Debt is becoming more and more a fact of life in the US and other affluent countries where the status quo is buy, buy, and more buy. Many (too many) people feel overwhelmed or trapped by their debt, whether it be credit cards, student loans, mortgages, or a deadly combination of all. Debt is the simple result of a simple problem: spending more money than you have. Doing this on a regular basis will quickly lead to financial disaster, and leave you wondering how the hell you're going to make the minimum payment on your credits cards, much less pay off that new car loan and still buy groceries.
If you're facing a pile of bills and wondering just how you can get out of debt without sacrificing the next forty years of your life to the cubicle, we understand, and want to help you get rid of your debt and start learning how to manage your money wisely. A few things are important as you begin working to get rid of your debt: don't feel overwhelmed, be willing to re-evaluate your priorities, and don't be afraid of change. We hope this and the advice below will help you get rid of debt.
Debt Solutions
Create a budget to get rid of your debt. The first and most important step in getting rid of debt is taking control of your finances and spending only what your income allows. Sit down (alone, or with a financial advisor) and make a complete list of your necessary monthly expenses and your total monthly income, as well as your outstanding debt. Be realistic about your spending and yourself. If you underestimate your spending (or overestimate your income) in an effort to feel more thrifty you'll only end up hurting yourself financially. Don't try to eliminate all your "extra" expenses, but find reasonable ways of cutting down and living within your means (see suggestions on the right sidebar). Once you've taken stock of your finances, create a plan for your money each month, allotting specific percentages or amounts to each category of expense (housing, food, entertainment, etc.) and (very important) paying off debt. Create a realistic budget and a long-term plan for getting rid of debt, then hold yourself to it; commitment is essential to getting rid of your debt.
Prioritize your bills to get rid of debt. Get all the information about all your debts, loans and credit cards. Find out what your interest rates are and if the interest is tax deductible. Sort your debts into deductible and nondeductible categories and begin paying on the debts with the highest interest rates firsts, which will save you money in the long run and help you get rid of debt that much faster.

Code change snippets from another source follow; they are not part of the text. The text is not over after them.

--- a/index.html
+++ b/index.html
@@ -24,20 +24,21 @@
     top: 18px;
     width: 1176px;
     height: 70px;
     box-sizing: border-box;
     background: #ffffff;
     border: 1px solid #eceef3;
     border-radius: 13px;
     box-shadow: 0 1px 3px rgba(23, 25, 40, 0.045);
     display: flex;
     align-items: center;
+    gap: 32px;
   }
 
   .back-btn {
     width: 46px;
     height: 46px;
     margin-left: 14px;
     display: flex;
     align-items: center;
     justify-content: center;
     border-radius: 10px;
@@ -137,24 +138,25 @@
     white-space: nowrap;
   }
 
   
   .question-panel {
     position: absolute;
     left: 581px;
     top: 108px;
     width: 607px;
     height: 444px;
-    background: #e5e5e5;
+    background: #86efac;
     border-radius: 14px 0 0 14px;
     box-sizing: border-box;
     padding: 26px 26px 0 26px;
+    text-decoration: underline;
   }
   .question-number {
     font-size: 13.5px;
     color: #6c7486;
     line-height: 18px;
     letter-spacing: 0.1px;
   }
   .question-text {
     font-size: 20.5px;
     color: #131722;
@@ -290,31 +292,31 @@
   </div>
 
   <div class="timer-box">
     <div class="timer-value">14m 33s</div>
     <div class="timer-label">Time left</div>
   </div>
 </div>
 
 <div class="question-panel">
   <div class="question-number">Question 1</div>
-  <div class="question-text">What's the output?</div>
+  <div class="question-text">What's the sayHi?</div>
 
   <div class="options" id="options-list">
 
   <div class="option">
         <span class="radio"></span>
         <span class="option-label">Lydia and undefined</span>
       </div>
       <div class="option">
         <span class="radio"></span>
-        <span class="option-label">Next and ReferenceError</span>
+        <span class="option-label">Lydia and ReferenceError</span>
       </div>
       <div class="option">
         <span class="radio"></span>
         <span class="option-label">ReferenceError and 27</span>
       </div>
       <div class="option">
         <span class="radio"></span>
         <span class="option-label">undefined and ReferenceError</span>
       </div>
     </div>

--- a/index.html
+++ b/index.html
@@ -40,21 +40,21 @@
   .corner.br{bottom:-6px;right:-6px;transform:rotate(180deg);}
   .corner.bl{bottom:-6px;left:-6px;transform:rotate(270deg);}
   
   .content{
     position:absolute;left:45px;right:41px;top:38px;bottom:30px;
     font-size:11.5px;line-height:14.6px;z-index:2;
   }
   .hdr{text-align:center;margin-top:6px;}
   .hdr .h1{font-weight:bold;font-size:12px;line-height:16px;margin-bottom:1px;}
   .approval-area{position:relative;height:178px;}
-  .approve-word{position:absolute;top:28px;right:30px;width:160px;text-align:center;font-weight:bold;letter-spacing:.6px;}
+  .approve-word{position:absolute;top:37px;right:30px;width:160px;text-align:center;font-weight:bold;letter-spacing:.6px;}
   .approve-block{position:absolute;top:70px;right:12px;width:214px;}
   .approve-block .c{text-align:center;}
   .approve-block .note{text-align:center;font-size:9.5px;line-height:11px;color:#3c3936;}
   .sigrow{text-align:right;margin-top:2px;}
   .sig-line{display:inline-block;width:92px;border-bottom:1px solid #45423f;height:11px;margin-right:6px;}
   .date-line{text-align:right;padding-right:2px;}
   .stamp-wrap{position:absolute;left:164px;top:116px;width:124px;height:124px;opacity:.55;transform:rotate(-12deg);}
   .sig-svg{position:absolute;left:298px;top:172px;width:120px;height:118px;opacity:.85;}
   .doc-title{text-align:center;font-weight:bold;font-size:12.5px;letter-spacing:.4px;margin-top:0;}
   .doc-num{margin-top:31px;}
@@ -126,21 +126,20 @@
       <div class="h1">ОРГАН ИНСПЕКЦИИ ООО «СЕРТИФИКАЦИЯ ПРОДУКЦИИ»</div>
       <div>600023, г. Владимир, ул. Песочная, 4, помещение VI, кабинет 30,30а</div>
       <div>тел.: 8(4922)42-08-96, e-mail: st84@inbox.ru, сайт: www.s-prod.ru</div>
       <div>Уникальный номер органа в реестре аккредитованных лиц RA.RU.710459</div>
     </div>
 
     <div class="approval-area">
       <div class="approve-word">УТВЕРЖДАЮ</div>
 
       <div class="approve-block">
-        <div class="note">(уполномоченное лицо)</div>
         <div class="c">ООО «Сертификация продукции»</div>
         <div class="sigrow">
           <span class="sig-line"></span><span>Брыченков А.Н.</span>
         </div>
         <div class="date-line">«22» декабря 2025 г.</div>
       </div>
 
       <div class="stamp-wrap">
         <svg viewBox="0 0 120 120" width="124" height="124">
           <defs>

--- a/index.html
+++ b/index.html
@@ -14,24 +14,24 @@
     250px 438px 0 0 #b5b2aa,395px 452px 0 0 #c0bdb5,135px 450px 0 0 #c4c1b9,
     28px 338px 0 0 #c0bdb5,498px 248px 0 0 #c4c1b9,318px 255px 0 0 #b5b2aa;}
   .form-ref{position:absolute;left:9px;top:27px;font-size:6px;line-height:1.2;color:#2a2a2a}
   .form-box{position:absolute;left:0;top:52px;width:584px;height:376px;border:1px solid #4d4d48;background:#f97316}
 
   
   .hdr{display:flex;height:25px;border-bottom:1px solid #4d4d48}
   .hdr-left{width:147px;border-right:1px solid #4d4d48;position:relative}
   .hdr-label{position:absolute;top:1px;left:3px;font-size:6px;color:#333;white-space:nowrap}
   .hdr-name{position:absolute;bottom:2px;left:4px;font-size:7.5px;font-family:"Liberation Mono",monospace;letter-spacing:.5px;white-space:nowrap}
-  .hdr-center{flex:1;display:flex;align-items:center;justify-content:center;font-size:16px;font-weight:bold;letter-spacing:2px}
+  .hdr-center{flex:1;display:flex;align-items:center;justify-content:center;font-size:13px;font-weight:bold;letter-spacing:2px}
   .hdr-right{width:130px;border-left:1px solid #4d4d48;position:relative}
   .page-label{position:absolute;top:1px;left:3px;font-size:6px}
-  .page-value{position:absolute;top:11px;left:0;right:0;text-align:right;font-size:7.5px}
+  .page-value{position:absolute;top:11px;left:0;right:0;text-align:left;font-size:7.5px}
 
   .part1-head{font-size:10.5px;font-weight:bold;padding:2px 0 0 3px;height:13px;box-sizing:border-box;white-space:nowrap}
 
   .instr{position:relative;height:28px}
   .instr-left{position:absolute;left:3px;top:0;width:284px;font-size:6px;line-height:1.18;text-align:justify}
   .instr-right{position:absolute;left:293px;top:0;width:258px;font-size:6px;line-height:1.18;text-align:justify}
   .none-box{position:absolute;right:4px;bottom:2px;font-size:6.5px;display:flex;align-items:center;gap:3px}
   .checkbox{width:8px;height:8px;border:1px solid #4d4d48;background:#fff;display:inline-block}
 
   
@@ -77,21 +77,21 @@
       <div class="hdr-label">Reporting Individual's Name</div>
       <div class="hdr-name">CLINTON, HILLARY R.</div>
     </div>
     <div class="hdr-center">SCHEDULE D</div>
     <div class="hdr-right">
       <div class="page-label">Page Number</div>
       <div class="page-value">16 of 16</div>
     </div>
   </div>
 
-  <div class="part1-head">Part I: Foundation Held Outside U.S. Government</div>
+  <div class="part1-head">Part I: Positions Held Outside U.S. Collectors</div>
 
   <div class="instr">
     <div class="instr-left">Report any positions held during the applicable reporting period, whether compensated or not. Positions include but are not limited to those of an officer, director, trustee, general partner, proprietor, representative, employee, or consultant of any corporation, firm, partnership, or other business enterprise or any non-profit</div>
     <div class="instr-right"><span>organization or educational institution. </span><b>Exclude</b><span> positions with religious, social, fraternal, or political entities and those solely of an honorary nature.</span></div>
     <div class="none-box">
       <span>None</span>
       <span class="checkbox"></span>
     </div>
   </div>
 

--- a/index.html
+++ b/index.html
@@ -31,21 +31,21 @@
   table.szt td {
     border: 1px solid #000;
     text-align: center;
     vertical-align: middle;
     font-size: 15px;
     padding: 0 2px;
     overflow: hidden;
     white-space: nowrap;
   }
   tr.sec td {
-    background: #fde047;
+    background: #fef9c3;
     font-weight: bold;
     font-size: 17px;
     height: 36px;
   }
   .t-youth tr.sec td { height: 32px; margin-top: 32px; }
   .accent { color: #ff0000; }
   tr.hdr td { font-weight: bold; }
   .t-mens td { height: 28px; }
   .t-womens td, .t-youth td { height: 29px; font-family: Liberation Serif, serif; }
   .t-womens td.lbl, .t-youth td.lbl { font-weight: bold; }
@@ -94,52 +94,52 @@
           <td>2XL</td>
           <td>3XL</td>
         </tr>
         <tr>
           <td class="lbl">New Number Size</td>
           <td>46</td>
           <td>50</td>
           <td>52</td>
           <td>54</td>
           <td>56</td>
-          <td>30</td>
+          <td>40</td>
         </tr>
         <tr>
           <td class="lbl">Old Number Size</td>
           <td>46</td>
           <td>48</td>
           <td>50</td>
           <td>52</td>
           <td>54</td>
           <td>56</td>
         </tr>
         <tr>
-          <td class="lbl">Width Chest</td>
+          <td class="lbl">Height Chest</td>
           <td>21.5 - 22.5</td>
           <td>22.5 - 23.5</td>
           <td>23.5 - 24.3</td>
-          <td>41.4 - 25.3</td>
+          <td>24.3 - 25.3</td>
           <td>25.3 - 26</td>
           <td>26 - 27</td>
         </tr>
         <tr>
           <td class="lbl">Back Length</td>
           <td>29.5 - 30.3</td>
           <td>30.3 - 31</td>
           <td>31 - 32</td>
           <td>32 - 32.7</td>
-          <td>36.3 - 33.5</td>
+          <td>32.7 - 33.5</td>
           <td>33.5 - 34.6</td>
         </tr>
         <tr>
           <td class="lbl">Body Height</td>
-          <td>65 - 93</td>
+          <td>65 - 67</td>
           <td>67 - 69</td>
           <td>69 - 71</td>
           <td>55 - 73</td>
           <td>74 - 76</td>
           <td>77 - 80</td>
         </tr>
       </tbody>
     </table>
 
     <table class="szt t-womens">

Minimize your credit card use to get rid of debt. Credit card debt is one of the easiest and most dangerous forms of debt to fall into: the average American carries more than $8,000 in credit card debt and Americans paid $50 billion in finance charges alone in 2001. Constant soliciting by credit card companies encourages you to carry multiple credit cards, juggle interest rates, and accrue more debt faster. If you are struggling to get out of debt, cut your credit card use immediately. If you must, save your credit cards for emergencies only. Include your monthly credit card payments into your budget and try to pay more than the minimum monthly payment (pay as much you can and minimize high and frequent finance charges). Look into consolidating credit card debt (see step below) into account(s) with the lowest interest rates. The sooner you stop using credit cards, the sooner you'll get out of debt.
Consolidate your debts to make getting out of debt simpler and possibly faster. Consolidating your debt usually means taking out one lowe(er) interest and/or fixed rate loan to cover all your other multiple debts (credit cards, loans, etc.), leaving you with one monthly payment to manage, instead of juggling multiple payments of different amounts every month. This allows you to easier calculate how much you can afford to spend paying off your debt each month, and how long it will take. Debt consolidation isn't always as easy as it sounds, though. Risks include fraudulent consolidation companies making unrealistic promises to debtors; secured consolidation loans requiring large assets, usually a house; and temporary "lower" interest rates skyrocketing after only a few months, leaving debtors with little choice but to shift debt once again, which can lead to a bad credit rating. Talk to a financial advisor (see step below) before using consolidation to get rid of your debt.
Before taking any big steps to get rid of your debt, or if you're feeling overwhelmed with your financial planning, talk to a financial advisor. This could be someone at your bank, an accountant, or a professional debt counselor. Do your research, ask for references, and find a financial advisor you can trust, who can help you understand all the complexities of financial responsibility, explain the status of your debts, and advise you on how best to get rid of your debt.Understanding How to Get Rid of Debt
Getting rid of your debt means taking control of and responsibility for your financial habits and situation. Taking control of your finances means becoming aware of the ins and outs of all your financial accounts and debts. You should be aware of things like interest rates (and how long they last -- even "fixed" rates can change) on your loans and credit cards, tax deductibility of interest you pay on loans, and how the financial choices you make will affect your credit rating. Don't be afraid to ask questions. Talk to your financial advisor or banker and have them explain anything you don't understand. To get out of debt, you not only need to know exactly where your money is going, but why.